An outline proposal

Tue Oct 19 15:19:03 CEST 2010

On 19 October 2010 12:43, Dave Pawson <dave.pawson at gmail.com> wrote:
> On 19 October 2010 11:38, Bob Jolliffe <bobjolliffe at gmail.com> wrote:
>
>>>> 1. Provide a compressed archive format for general use.
>>>>
>>>
>>> OK.
>>
>> I think we probably need to define what we mean by 'archive' format -
>> my understanding being:
>>
>> Provide a compressed format for representing a collection of files (or
>> streams) within a single stream.  I am in two minds about the use of
>> the term 'file' as it has some platform connotations, for examples
>> expectations around preservation of permissions and other file
>> attributes.
>
> How abstract do we want to be?
> IMHO we should keep out of the file system arena?

Agree

> Leave it at 'collection' is a bit woolly?

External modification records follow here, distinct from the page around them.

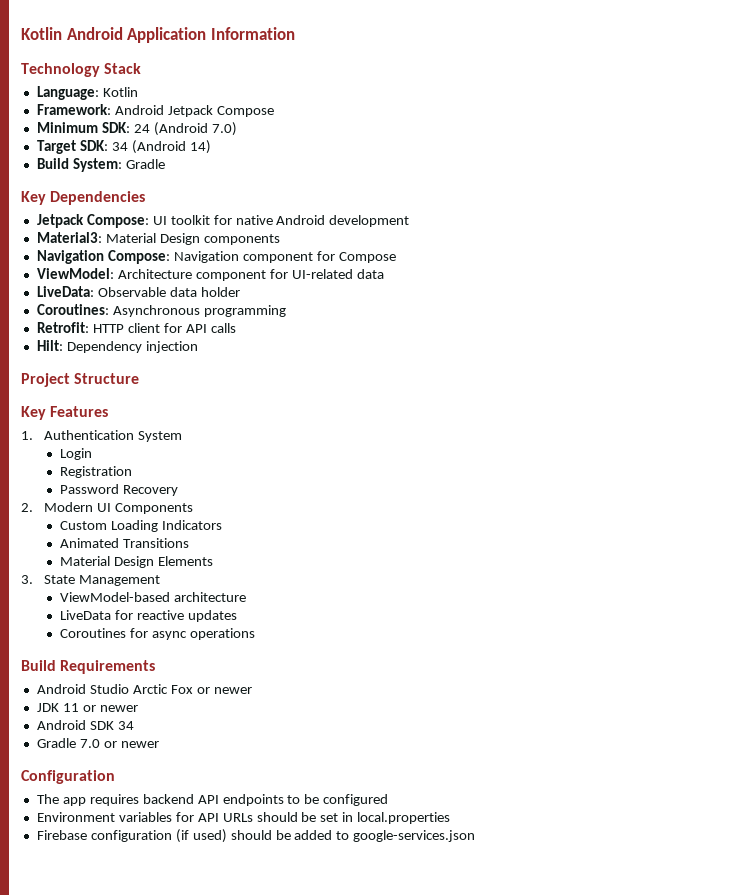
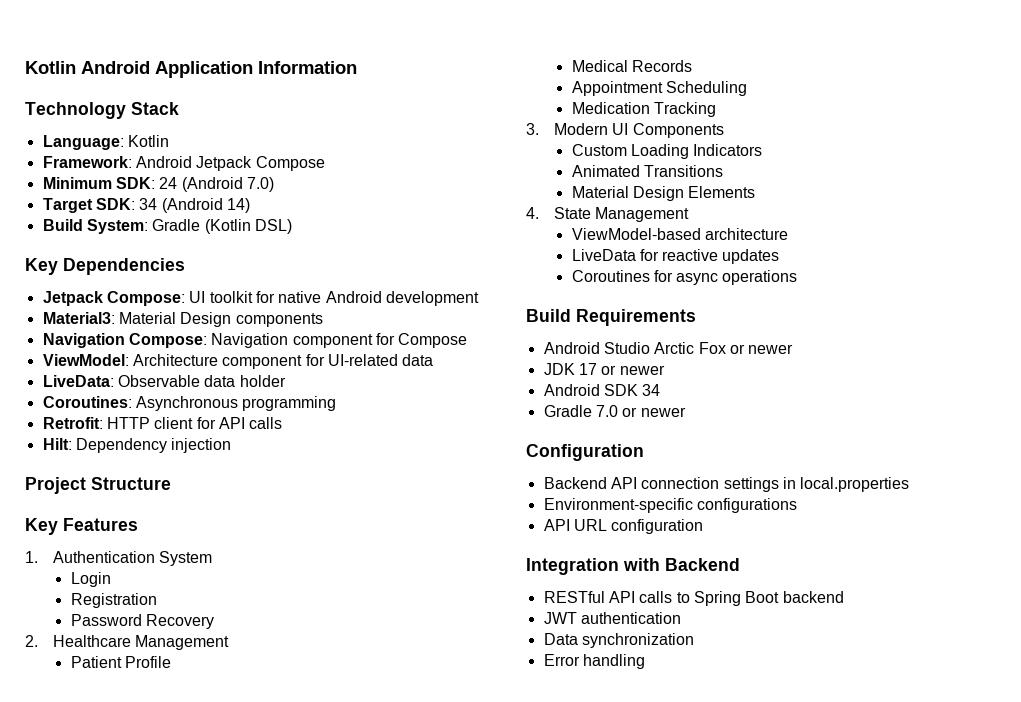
- Build System: Gradle
+ Build System: Gradle (Kotlin DSL)
- 2. Modern UI Components
+ 2. Healthcare Management
+ Patient Profile
+ Medical Records
+ Appointment Scheduling
+ Medication Tracking
+ 3. Modern UI Components
- 3. State Management
+ 4. State Management
- JDK 11 or newer
+ JDK 17 or newer
- The app requires backend API endpoints to be configured
- Environment variables for API URLs should be set in local.properties
- Firebase configuration (if used) should be added to google-services.json
+ Backend API connection settings in local.properties
+ Environment-specific configurations
+ API URL configuration
+ Integration with Backend
+ RESTful API calls to Spring Boot backend
+ JWT authentication
+ Data synchronization
+ Error handling

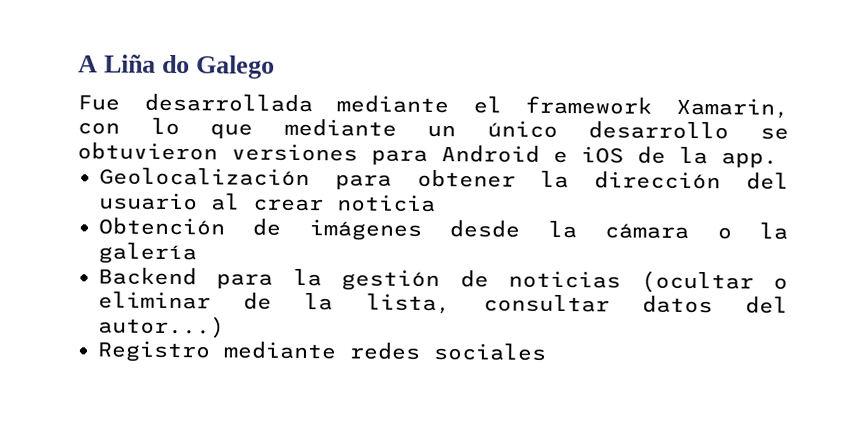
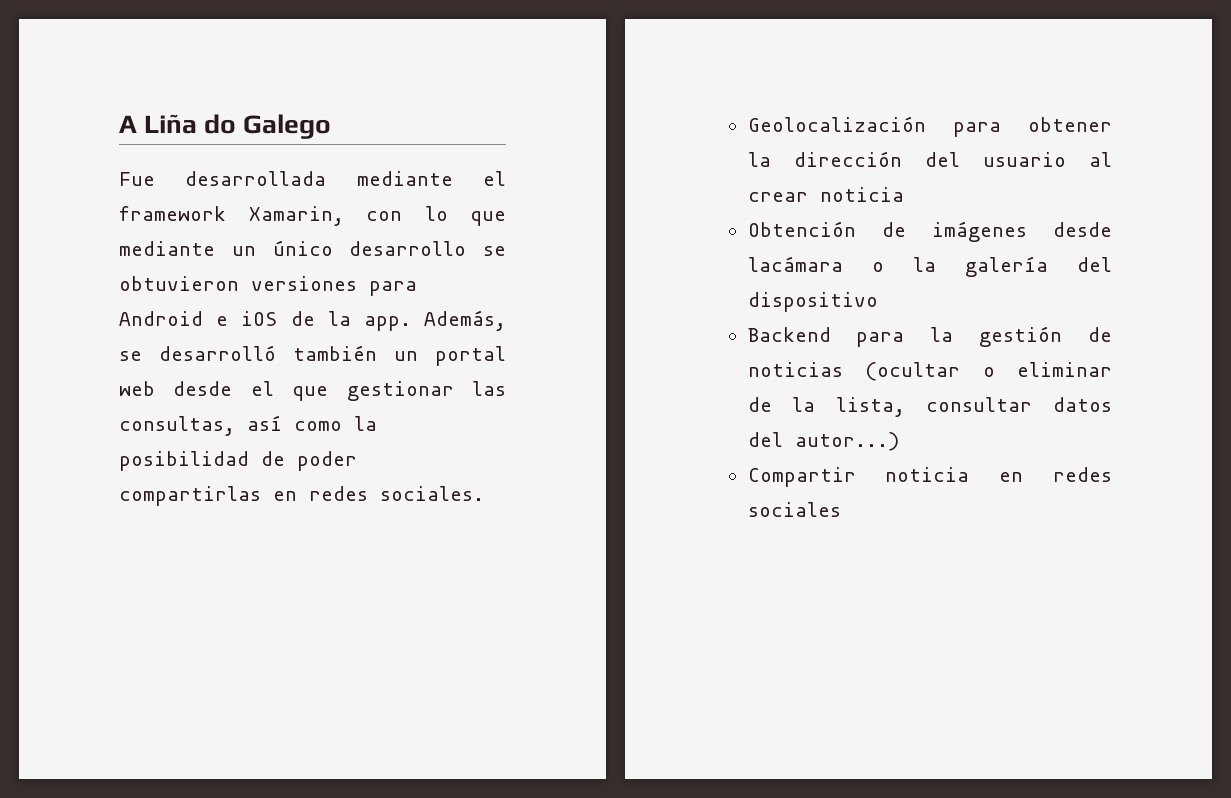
+ Además, se desarrolló también un portal web desde el que gestionar las consultas, así como la posibilidad de poder compartirlas en redes sociales.
- Obtención de imágenes desde la cámara o la galería
+ Obtención de imágenes desde lacámara o la galería del dispositivo
- Registro mediante redes sociales
+ Compartir noticia en redes sociales

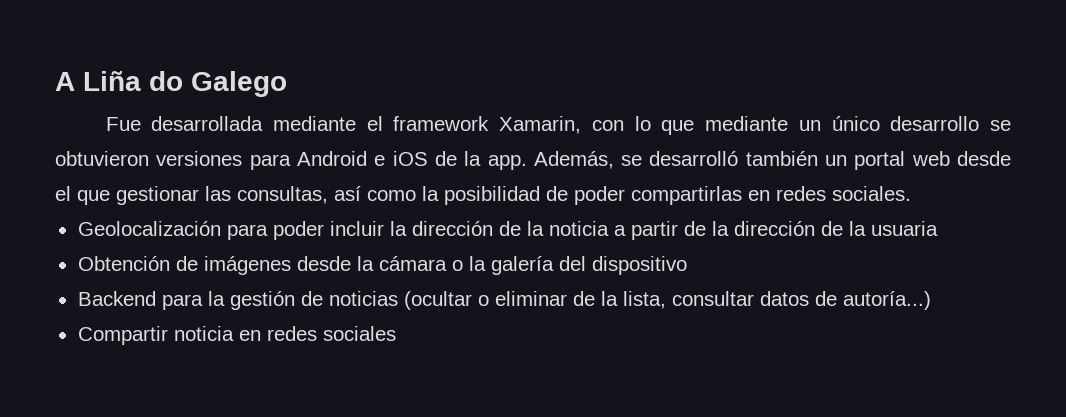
- Geolocalización para obtener la dirección del usuario al crear noticia
+ Geolocalización para poder incluir la dirección de la noticia a partir de la dirección de la usuaria
- Obtención de imágenes desde lacámara o la galería del dispositivo
+ Obtención de imágenes desde la cámara o la galería del dispositivo
- Backend para la gestión de noticias (ocultar o eliminar de la lista, consultar datos del autor...)
+ Backend para la gestión de noticias (ocultar o eliminar de la lista, consultar datos de autoría...)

What is a package in the context we are discussing, other than a
collection (ordered collection? its serialized) of related streams
which together provide the means to represent fully a document?  In a
zip file (from the appnote) each stream also has a local file header
which contains, amongst other things, a filename.  These filenames
allow the package to be also represented exploded as files in a
filesystem which is useful.  That's a useful quality of zip.  But IMHO
the streams in the zip file are not inherently files.  But its useful
to name them as if they were in order to have this dual
representation.

>
>
>   Existing zip tools seem to behave differently in this
>> respect.  Are we simply interested in the lowest common denominator of
>> the binary stream plus name?   I know zip files are often composed
>> from files in a filesystem, but they are also frequently generated
>> directly from strems without touching the filesystem.
>
> What do others call such a collection... without calling it a file?
> Pragmatically it is likely to end up as a file on disk?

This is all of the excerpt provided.